Salmo_salar_RNA_seq

These scripts comprise an analysis pipeline for differential expression, weighted gene co-expression network, and gene ontology overrepresentation analyses of RNA-seq data.

Corresponding article: Harder, AM, Willoughby, JR, Ardren, WR, Christie, MR. Among‐family variation in survival and gene expression uncovers adaptive genetic variation in a threatened fish. Mol Ecol. 2020; 29: 1035–1049. https://doi.org/10.1111/mec.15334

Run order for RNA-seq data:

  1. hisat2.sh: Builds HISAT2 index for reference genome and maps reads to reference genome. Outputs SAM file per sample.

  2. samtools_example.sh: Sorts SAM files and writes sorted BAM files.

  3. stringtie_example.sh: Assembles transcripts for each sample, merges all transcripts from all samples and the reference annotation, and compares assembled sample transcripts to known transcripts. Writes merged GTF file.

  4. feature_counts.sh: Generates text file with count matrix for all samples using sorted BAM files and merged GTF file.

  5. deseq2.R: Conducts differential gene expression analyses using DESeq2 in R. Requires count matrix generated with featureCounts and CSV file of sample information (i.e., family, treatment, sample name).

  6. wgcna.R: Constructs weighted gene co-expression network analysis using normalized counts written from DESeq2.

  7. goterms.R: Tests for gene ontology (GO) term enrichment in lists of module genes produced by WGCNA.

  8. metacoder_files: Code and example files for running metacoder tree building (Fig. 3 in manuscript) [added March 2021]
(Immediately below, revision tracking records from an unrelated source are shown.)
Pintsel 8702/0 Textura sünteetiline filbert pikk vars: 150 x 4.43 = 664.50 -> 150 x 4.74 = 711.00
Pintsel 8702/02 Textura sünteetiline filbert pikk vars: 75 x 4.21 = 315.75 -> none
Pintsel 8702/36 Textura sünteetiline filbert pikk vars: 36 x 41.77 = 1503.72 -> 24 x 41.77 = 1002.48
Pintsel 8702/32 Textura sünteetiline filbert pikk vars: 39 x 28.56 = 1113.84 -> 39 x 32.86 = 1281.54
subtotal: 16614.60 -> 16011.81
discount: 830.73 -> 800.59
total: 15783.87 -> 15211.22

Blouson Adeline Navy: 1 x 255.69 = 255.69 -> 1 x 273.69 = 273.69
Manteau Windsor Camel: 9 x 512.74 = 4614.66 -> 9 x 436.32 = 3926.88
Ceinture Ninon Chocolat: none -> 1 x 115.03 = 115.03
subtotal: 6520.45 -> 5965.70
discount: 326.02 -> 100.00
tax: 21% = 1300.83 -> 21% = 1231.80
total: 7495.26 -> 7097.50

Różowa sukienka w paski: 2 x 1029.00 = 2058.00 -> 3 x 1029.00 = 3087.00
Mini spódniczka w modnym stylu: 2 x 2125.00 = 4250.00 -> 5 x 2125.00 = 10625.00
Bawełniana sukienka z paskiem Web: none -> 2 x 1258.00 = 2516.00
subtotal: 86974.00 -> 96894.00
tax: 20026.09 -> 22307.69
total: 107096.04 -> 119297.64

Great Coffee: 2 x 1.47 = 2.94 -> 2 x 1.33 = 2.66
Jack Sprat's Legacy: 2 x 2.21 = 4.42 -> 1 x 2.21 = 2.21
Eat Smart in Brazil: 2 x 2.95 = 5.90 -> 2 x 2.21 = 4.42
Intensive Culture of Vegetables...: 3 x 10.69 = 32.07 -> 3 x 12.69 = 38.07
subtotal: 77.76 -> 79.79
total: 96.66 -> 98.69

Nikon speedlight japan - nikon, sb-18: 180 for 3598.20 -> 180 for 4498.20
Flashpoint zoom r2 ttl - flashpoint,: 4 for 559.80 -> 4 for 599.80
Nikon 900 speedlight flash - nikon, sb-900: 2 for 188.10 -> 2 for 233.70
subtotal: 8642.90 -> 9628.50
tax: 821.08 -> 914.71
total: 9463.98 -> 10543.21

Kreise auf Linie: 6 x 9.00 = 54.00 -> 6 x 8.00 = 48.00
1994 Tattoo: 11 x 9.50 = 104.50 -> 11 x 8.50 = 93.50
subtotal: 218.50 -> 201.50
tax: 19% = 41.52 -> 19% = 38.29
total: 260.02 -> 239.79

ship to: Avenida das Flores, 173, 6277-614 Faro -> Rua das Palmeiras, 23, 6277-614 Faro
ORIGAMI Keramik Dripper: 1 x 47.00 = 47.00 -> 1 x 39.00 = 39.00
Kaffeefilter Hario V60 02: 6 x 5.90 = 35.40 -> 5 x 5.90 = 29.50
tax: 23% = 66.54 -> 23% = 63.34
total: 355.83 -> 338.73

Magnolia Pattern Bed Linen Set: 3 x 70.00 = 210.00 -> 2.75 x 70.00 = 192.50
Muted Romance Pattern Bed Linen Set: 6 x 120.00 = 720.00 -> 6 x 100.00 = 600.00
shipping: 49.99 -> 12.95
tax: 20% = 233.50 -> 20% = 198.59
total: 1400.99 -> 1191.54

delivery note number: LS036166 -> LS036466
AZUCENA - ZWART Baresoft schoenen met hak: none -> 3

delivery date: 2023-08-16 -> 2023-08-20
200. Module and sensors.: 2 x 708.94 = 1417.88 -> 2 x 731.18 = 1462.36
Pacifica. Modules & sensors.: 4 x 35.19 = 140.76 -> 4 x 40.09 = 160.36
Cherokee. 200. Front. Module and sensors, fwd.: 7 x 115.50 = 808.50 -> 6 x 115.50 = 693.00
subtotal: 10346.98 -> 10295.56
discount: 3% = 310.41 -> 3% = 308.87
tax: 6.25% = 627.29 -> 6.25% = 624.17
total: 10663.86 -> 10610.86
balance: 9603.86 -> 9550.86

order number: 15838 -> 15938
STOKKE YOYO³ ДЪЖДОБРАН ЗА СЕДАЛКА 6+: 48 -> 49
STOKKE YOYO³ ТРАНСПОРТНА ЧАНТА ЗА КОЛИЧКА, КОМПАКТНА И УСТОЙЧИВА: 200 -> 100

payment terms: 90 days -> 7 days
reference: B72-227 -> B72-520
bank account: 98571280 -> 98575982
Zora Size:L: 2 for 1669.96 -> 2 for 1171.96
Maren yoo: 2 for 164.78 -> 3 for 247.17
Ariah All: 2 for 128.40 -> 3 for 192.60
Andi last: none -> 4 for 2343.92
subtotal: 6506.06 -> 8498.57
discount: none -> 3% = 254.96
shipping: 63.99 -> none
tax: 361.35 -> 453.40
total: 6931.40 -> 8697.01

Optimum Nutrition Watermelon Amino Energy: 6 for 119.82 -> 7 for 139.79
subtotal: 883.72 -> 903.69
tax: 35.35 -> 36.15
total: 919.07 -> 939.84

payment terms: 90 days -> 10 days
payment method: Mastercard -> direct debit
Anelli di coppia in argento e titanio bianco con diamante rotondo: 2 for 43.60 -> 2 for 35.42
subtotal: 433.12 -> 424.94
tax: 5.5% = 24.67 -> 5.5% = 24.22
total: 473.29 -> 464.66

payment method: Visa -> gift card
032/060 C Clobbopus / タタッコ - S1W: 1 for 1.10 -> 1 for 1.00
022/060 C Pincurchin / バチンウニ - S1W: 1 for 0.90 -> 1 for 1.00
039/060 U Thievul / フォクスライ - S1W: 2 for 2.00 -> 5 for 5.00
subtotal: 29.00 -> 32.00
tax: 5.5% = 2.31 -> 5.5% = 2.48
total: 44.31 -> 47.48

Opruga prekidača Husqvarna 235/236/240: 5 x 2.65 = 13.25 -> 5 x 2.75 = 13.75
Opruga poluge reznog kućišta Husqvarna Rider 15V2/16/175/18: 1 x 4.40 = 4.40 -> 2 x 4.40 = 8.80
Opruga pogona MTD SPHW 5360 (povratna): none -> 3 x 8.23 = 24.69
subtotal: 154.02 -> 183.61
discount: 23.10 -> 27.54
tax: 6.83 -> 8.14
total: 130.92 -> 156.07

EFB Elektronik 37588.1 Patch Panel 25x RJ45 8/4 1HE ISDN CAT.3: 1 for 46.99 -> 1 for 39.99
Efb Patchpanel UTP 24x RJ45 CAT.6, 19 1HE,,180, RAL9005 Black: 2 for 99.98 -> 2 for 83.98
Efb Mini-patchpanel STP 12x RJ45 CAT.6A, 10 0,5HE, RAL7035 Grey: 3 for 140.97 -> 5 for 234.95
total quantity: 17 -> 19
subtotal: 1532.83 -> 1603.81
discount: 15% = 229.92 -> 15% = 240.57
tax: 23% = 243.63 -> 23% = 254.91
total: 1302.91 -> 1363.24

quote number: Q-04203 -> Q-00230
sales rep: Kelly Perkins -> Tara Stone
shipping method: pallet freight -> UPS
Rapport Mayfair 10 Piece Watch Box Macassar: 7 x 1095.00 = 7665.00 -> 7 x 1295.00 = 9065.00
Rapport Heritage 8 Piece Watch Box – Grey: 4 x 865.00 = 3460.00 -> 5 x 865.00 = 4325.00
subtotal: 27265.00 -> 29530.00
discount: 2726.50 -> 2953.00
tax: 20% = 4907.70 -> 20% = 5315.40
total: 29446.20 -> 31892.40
  9. permutations.R: Iterates over DEGs identified in deseq2.R to calculate regressions (1000X) for each gene and treatment combination, randomly including one individual per family and treatment combination per regression.

  10. perm_means_quantiles.R: Calculates means and quantiles for regression slopes and coefficent for each gene and treatment combination using output generated by permutations.R

A script is also included for survival analyses using mortality data.

survival_analysis.R: Constructs Kaplan-Meier survival distributions and fits Cox proportional hazards regression model to get hazard ratio values for genetic families.